Participation by Invitation Source: In-game vs. Open Call
- 30
- Apr
When I began this research my plan was to invite players from within the game. It seemed to be a more personal way to send out invitations, through in-game mail or whispers, and it allowed for random selection of guilds based on census data. I dutifully enlisted my assistant to help collect census information, and over three months we logged information on thousands of characters and hundreds of guilds across five randomly selected realms. Sounds good, right? Wrong.

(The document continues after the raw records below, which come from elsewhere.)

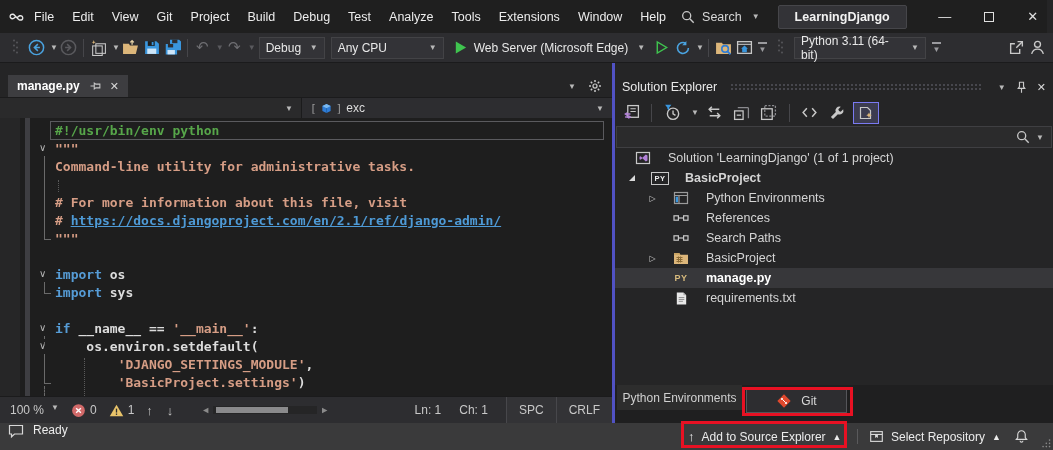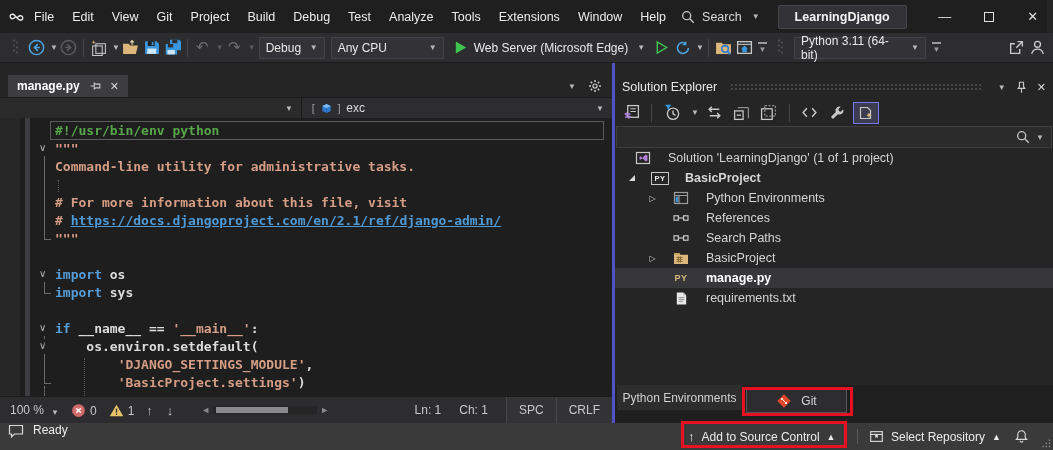"100 %" .es-item { align-items: flex-end -> flex-start }
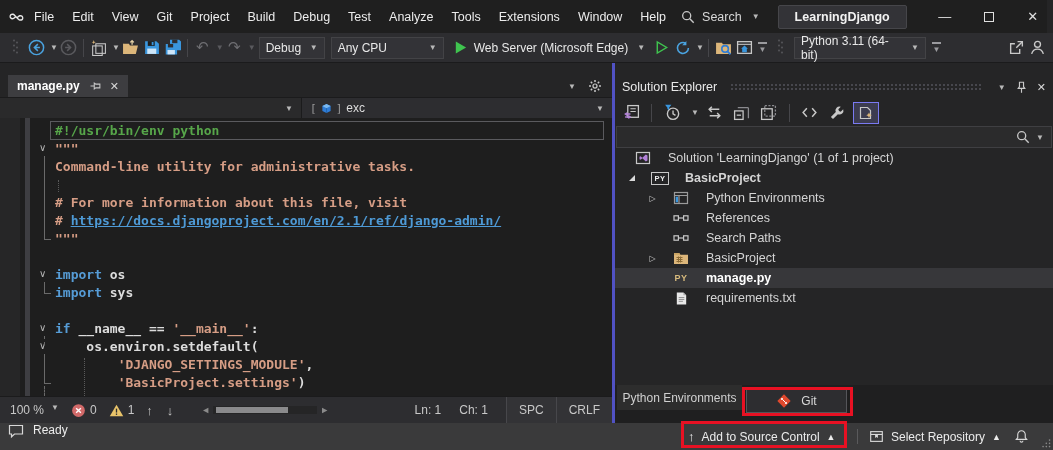"Add to Source Control" span { text: Control -> Explorer }
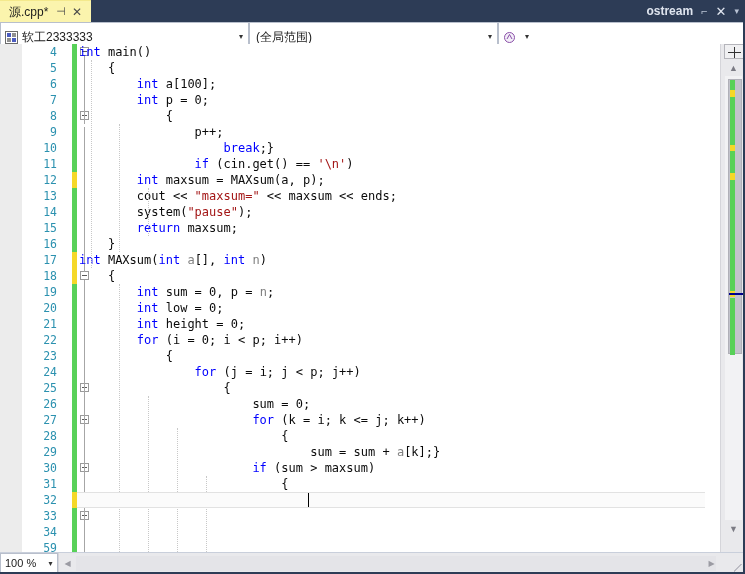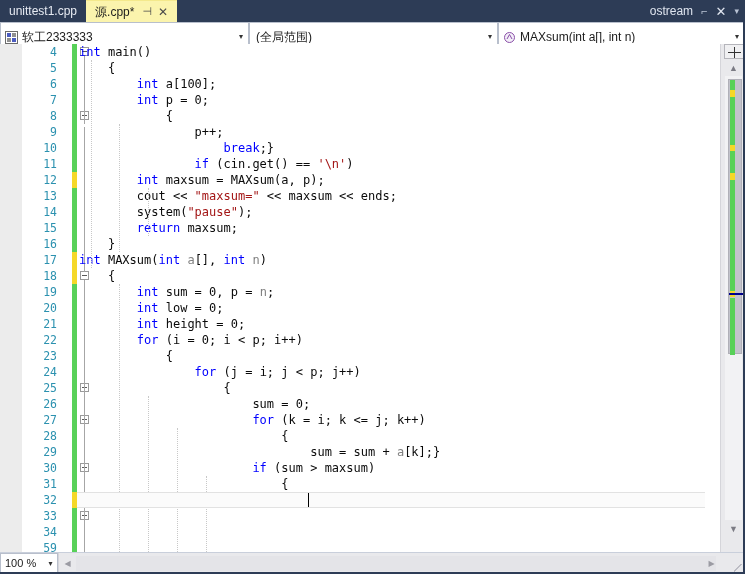"unittest1.cpp" div.tab { html: <div> <span>unittest1.cpp</span> </div> -> none }
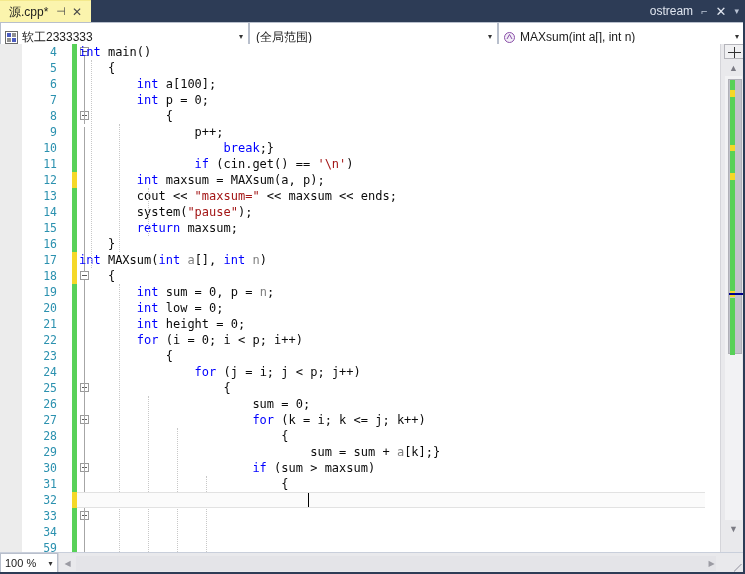"ostream" .tabbar-right .rlabel { font-weight: none -> bold }
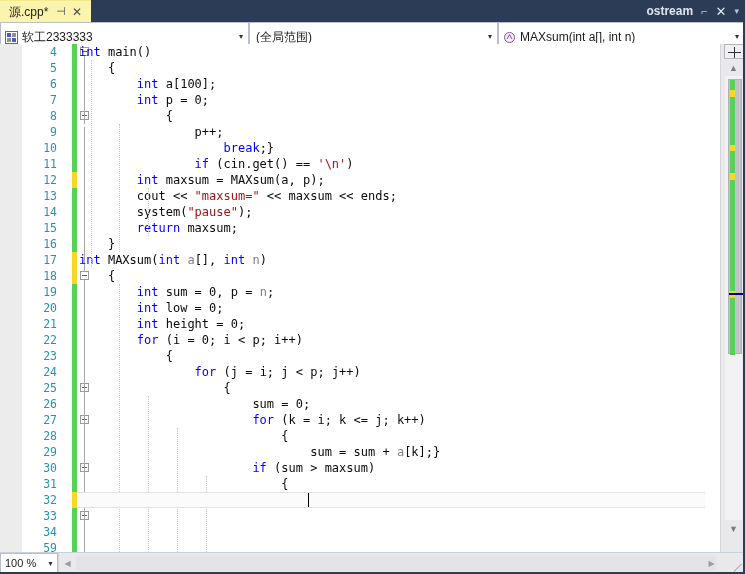"MAXsum(int a[], int n)" span.ctext { html: <span>MAXsum(int a[], int n)</span> -> none }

This is a tale of failure. I failed to recognize the impact immense amounts of in-game spam and the aggressiveness of hackers have on players. I thought that by including my personal information and offering to answer questions I would be able to overcome any similarities between my messages and those of a hacker. Once I realized this was not the case, I opened the survey to all World of Warcraft players by sending out a call for participation through email, World of Warcraft forums, Facebook, Twitter, this site, and on Reddit.

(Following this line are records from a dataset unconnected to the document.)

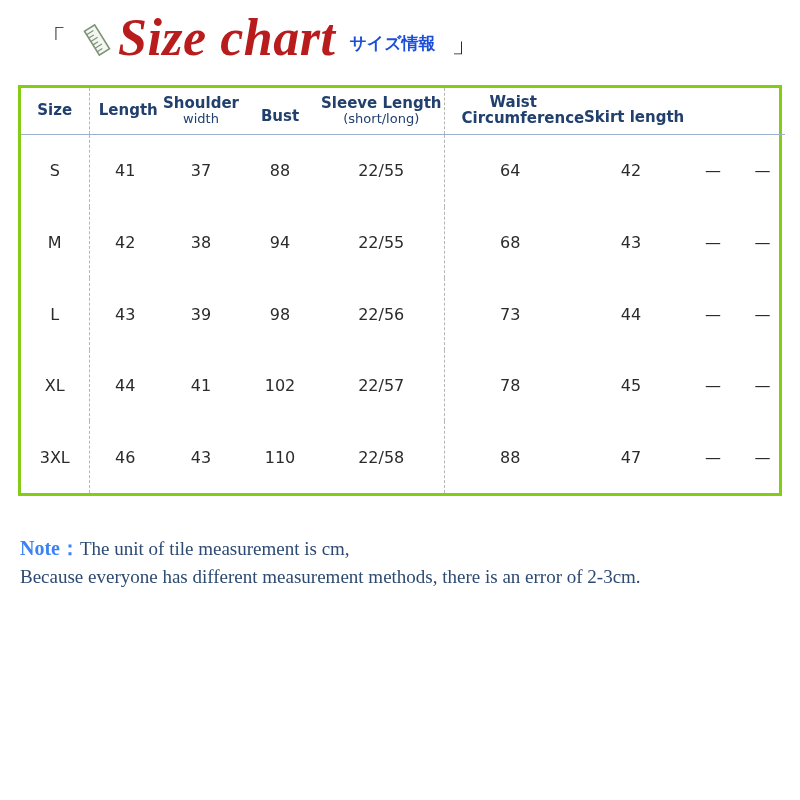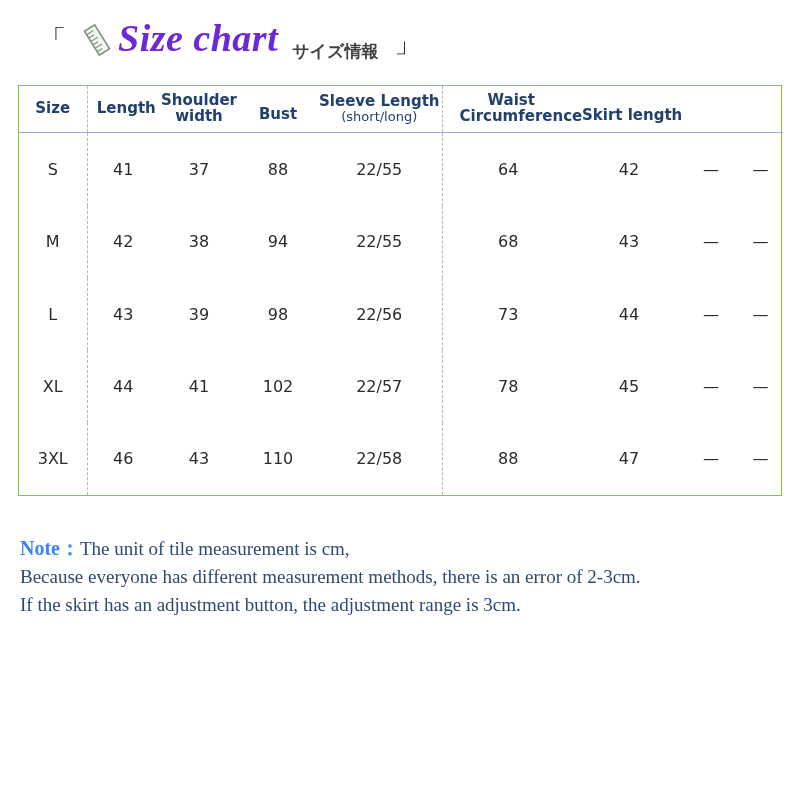"Size chart" .title-en { color: #6d28d9 -> #b91c1c; font-size: 38px -> 52px }
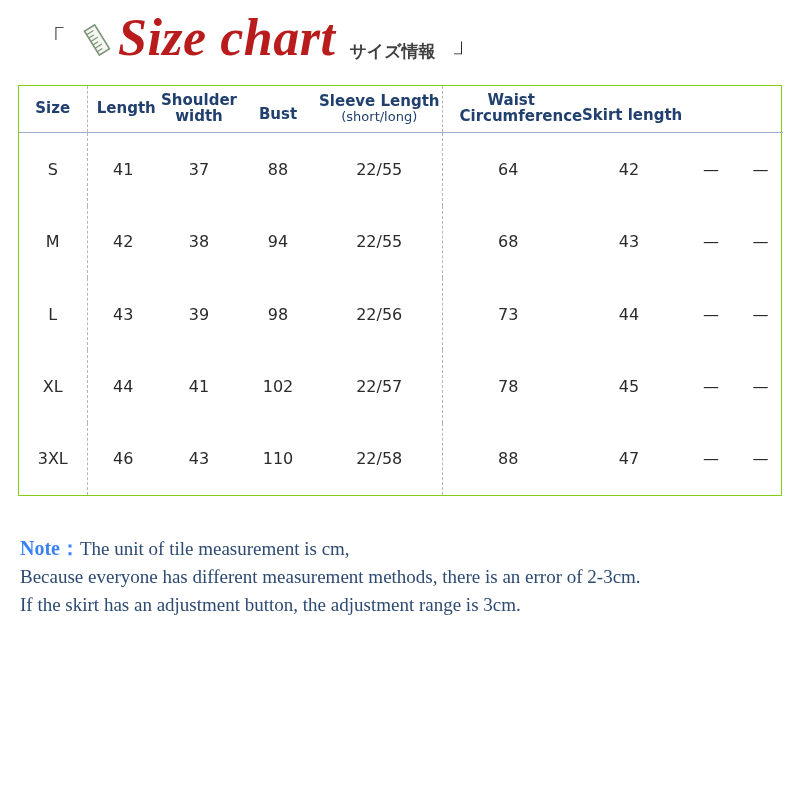"サイズ情報" .title-jp { color: #404040 -> #1d4ed8; top: 12px -> 4px }
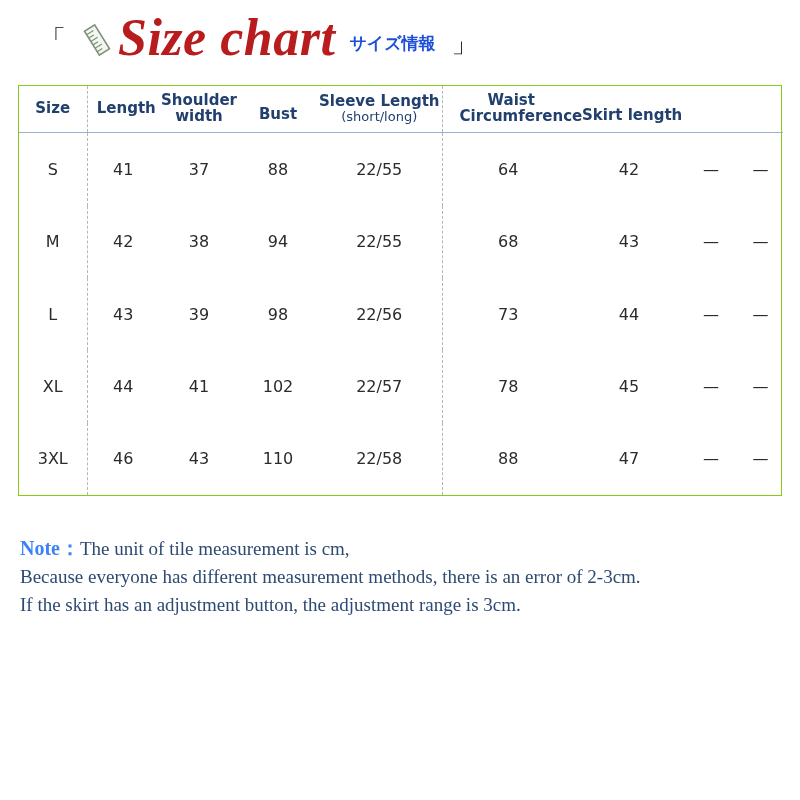"Size" .table-wrap { border: 1px solid #84cc16 -> 3px solid #84cc16 }
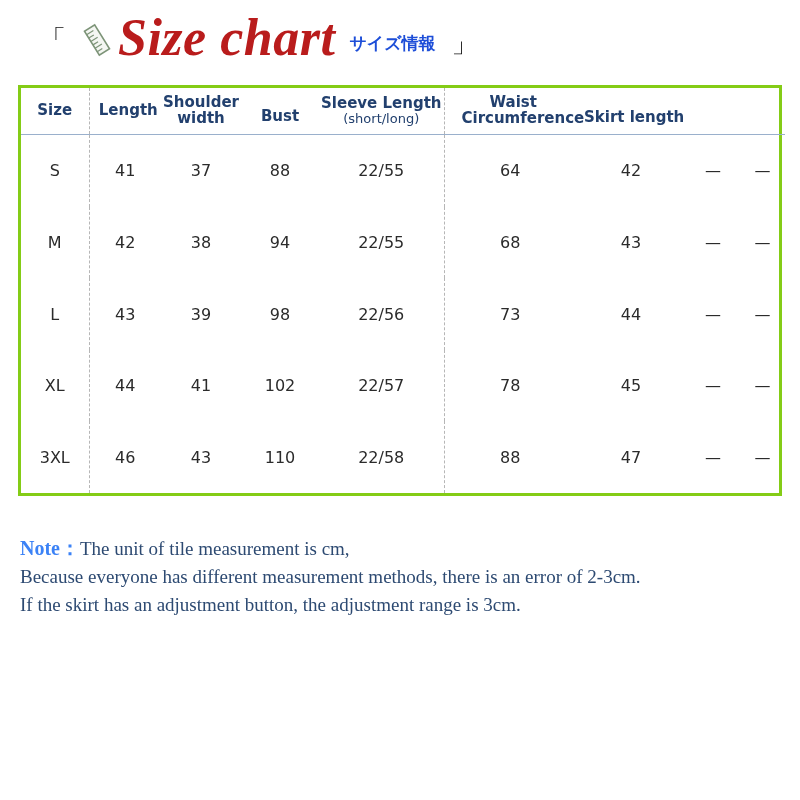"width" span.sub { font-size: 15px -> 13px; font-weight: bold -> normal }
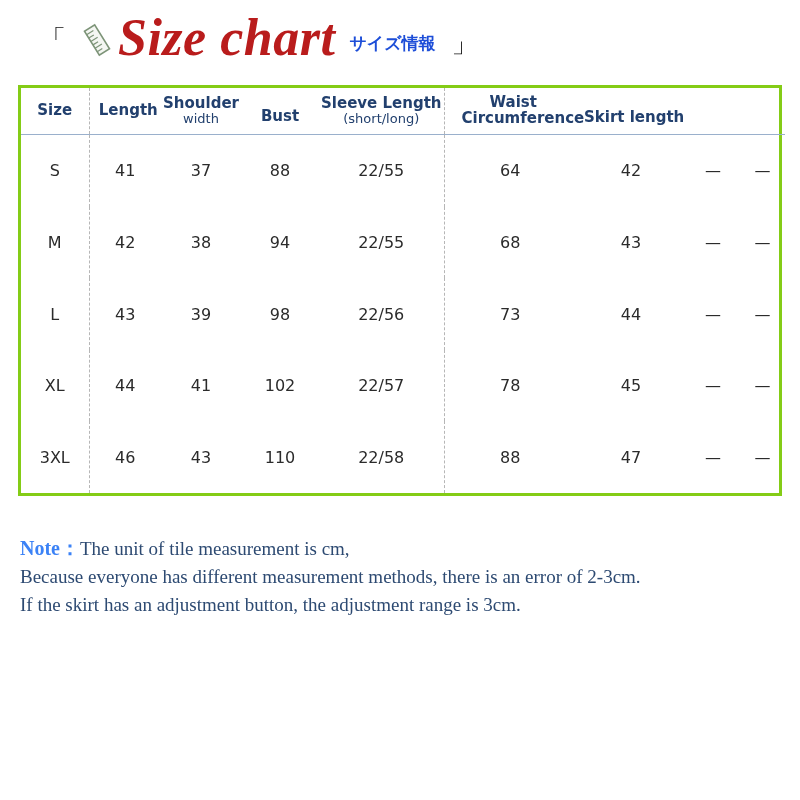"If the skirt has an" div.note-line { html: <div>If the skirt has an adjustment button, the adjustment range is 3cm.</div> -> none }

The response from Reddit was fantastic. More Reddit members answered the call for participation than all other sources combined. Over 100 people followed the link on the first day, and activity continued throughout the open call.

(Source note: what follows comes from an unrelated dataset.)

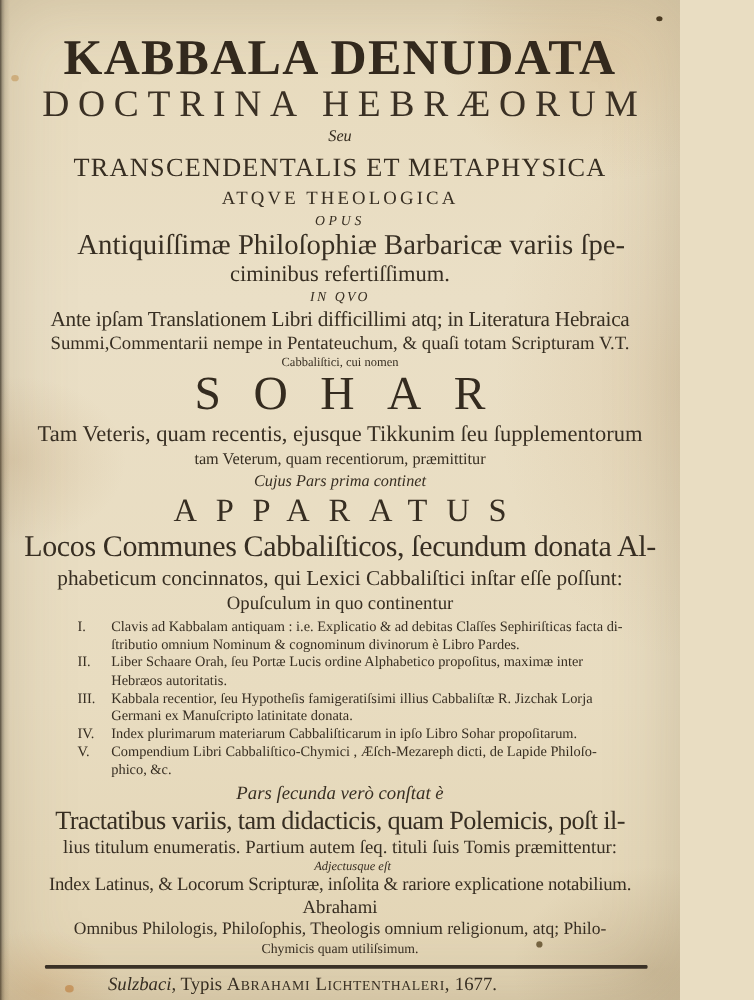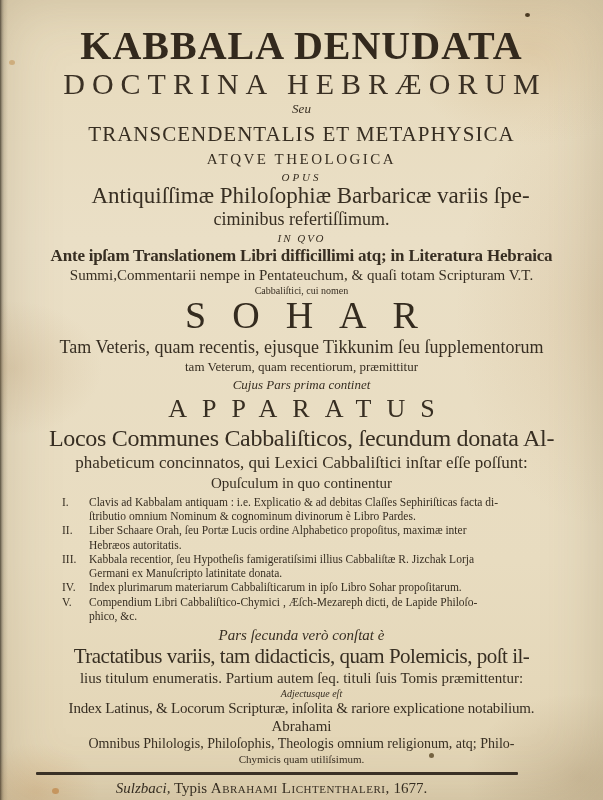"KABBALA DENUDATA" .page { width: 603px -> 544px }
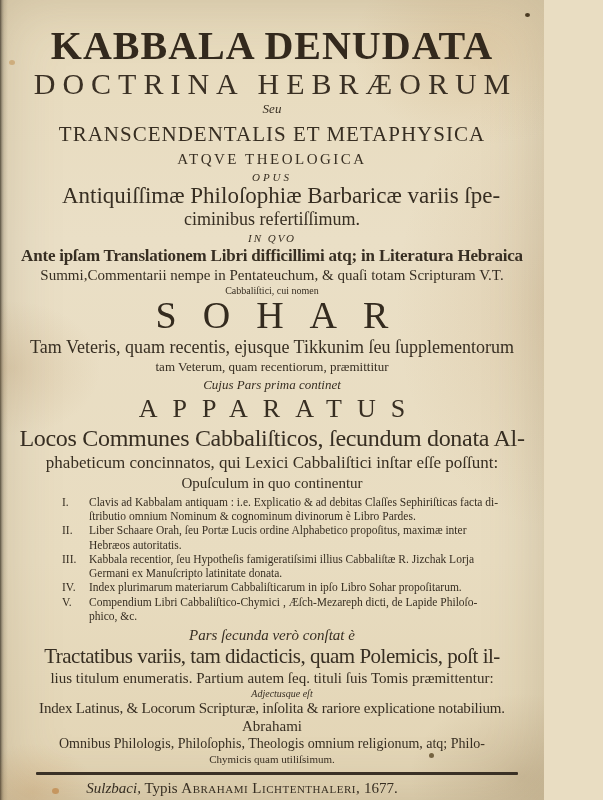"Ante ipſam Translationem Libri" .t-ante { font-weight: bold -> none }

An interesting aspect of using social media is that calls for participation end up overlapping outlets. Based on differences in responses across media —phone, mail, email— shown in past research (Dillman, 2007), I created each outreach message with a different link. In just the waves I can track, I’ve seen the Facebook link Tweeted, and the email and Reddit links posted to Facebook. It looks like Facebook overlaps everything. The overlapping social media sharing could also explain why Twitter doesn’t show up in the final representation of participants.
Another thing I was able to learn by using social media, and Reddit specifically, is that my survey is too long. Feedback during the survey open call was very helpful. Although I did a pilot study, and asked friends to take the survey before that, to test the survey length and questions no one told me this during those tests. Thanks to the helpful folks at Reddit, I have already cut the survey in half for its next application.
Resources
Dillman, Don A. (2007). Mail and internet surveys: The tailored design method. Hoboken, New Jersey: John Wiley & Sons, Inc.